The recent Appeal Court decision allowing creditors to grab the pension


funds of bankrupts has sparked controversy over whether a forfeiture clause


would have protected them.


A forfeiture clause gives life offices the discretion to pay the benefits


of a bankrupt&#39s personal pension to one of their relatives, such as their


spouse, instead of making the money available to creditors.


Following previous judgments which seized the personal pension pots of


bankrupts, many life offices had established clauses to protect pension


scheme members. Other life offices are expected to follow and set up


clauses.


But legal experts and some life offices cast doubt on whether these


clauses will stand the test of a court of law.

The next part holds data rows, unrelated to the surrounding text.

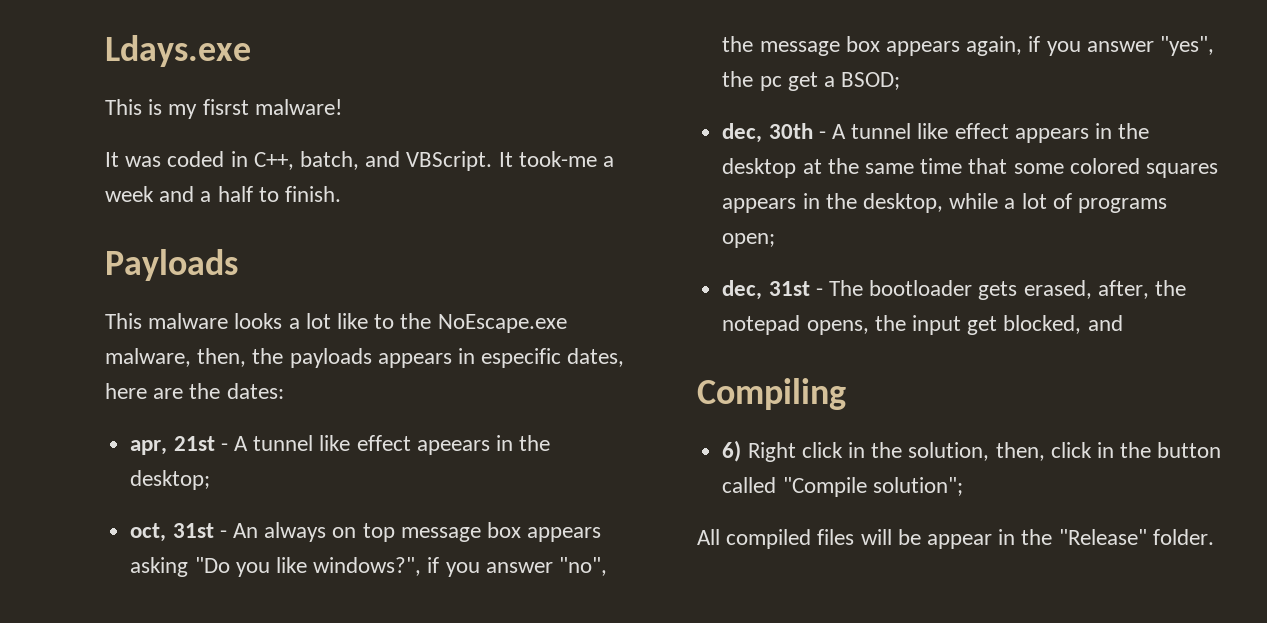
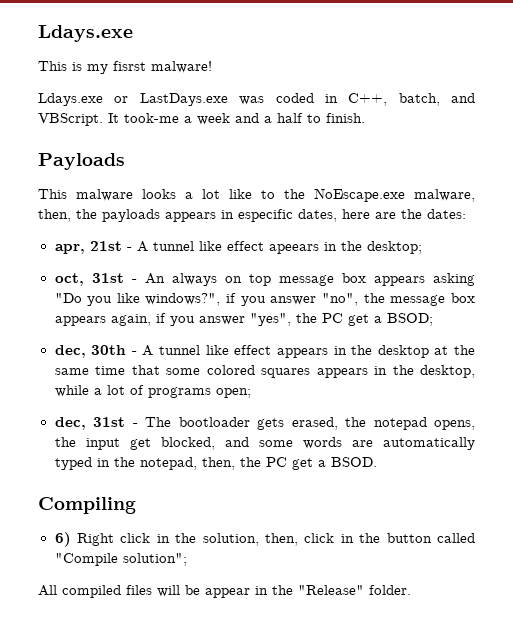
[105,152,119,167] It -> [38,93,228,106] Ldays.exe or LastDays.exe
[759,76,782,91] pc -> [321,313,343,323] PC
[1097,280,1149,299] after, -> (338, 423) none
(1123, 323) none -> [258,437,475,450] [54,457,377,470] some words are automatically typed in the notepad, then, the PC get a BSOD.

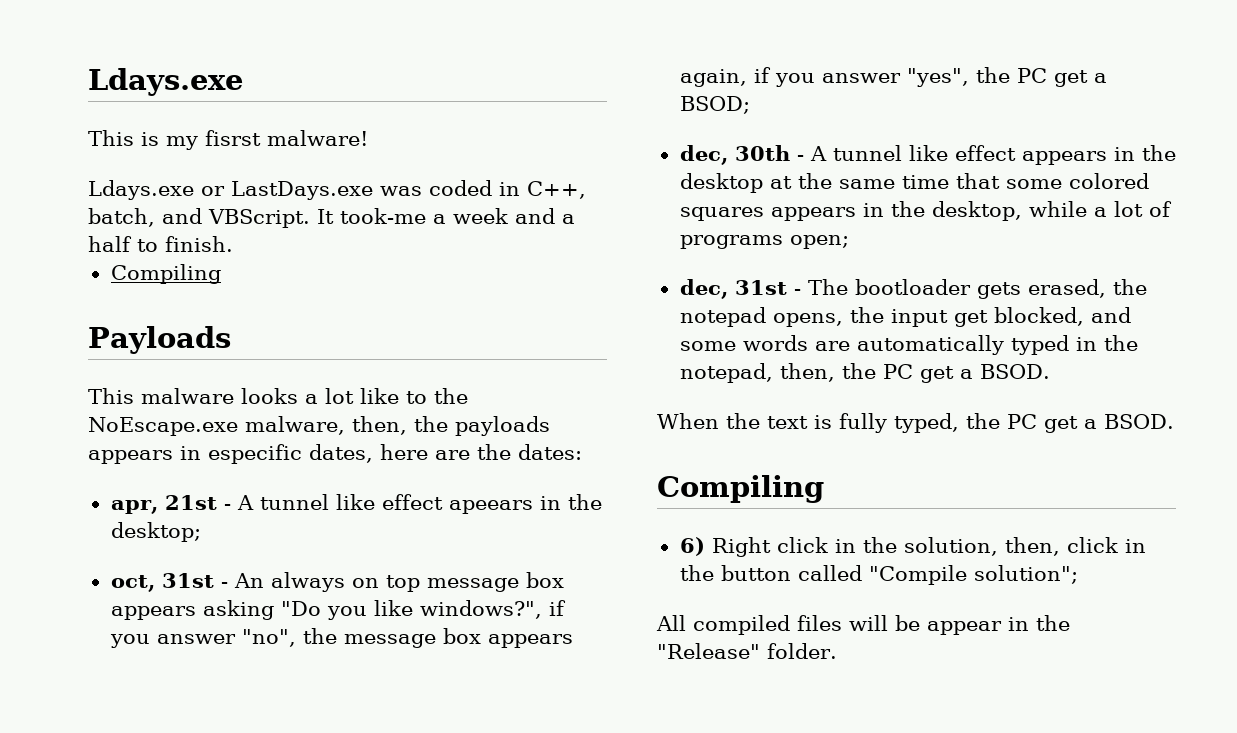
(365, 118) none -> [110,264,221,284] // Compiling
(377, 462) none -> [657,413,1174,433] // When the text is fully typed, the PC get a BSOD.

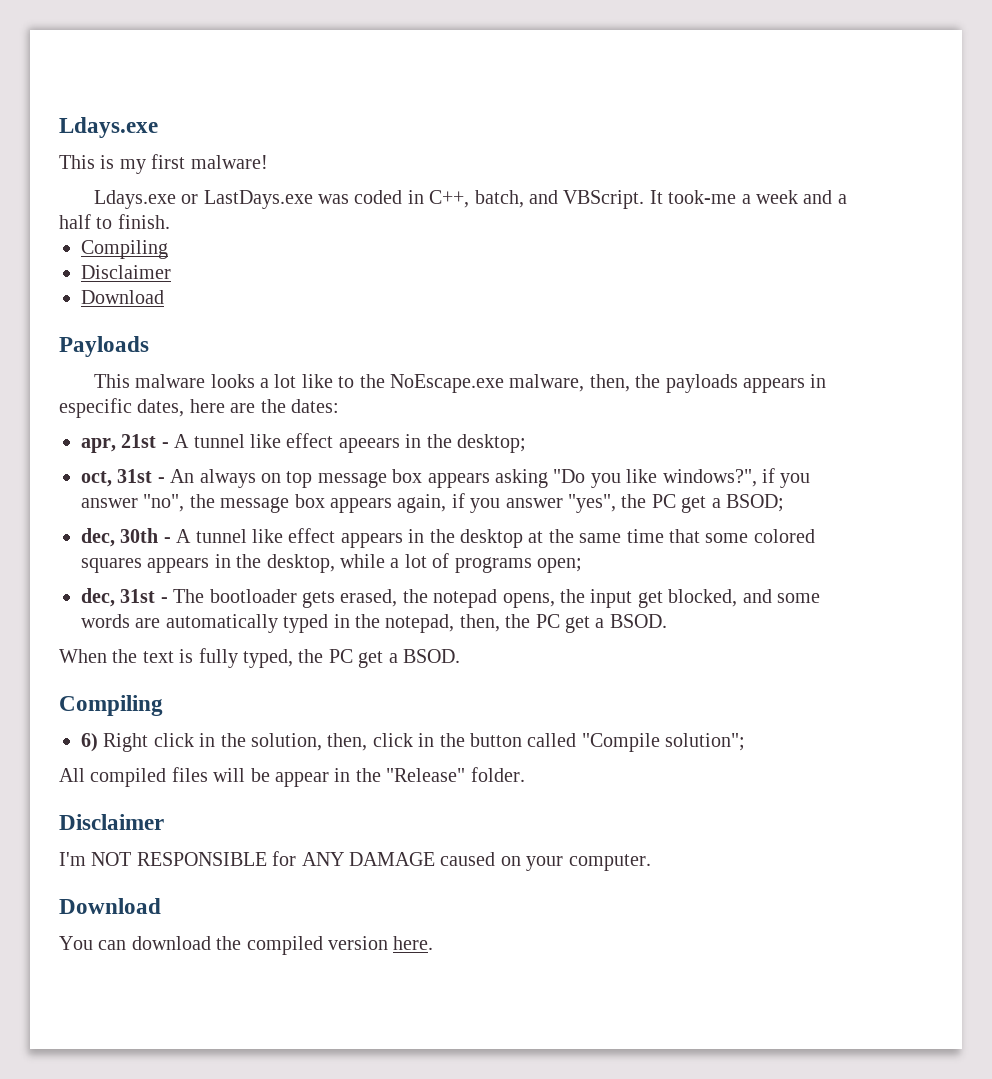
[205,130,261,146] fisrst -> [151,154,186,169] first
(221, 274) none -> [81,265,171,279] [81,290,164,304] // Disclaimer // Download
(837, 651) none -> [59,814,164,830] [59,851,651,871] [59,898,161,914] [59,936,434,955] // Disclaimer // I'm NOT RESPONSIBLE for ANY DAMAGE caused on your computer. // Download // You can download the compiled version here.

Clerical Medical pensions strategy manager Nigel Stammers says:


“Forfeiture clauses are not necessarily a form of protection. Lots of


companies have rushed out and implemented these clauses but there is still


no concrete guarantee they will protect a bankrupt.”


Pensions lawyer Eversheds commercial and finance partner Robin Ellison


says: “The latest case did not test forfeiture clauses so no one really


knows if they work. There is a discussion going on between those who


believe they do and those that think they do not.”


Scottish Equitable pensions development manager Steven Cameron says: “It


is certainly better to have one rather than not having one. We believe they


have a good chance of standing up in court and they do give a fair amount


of confidence.”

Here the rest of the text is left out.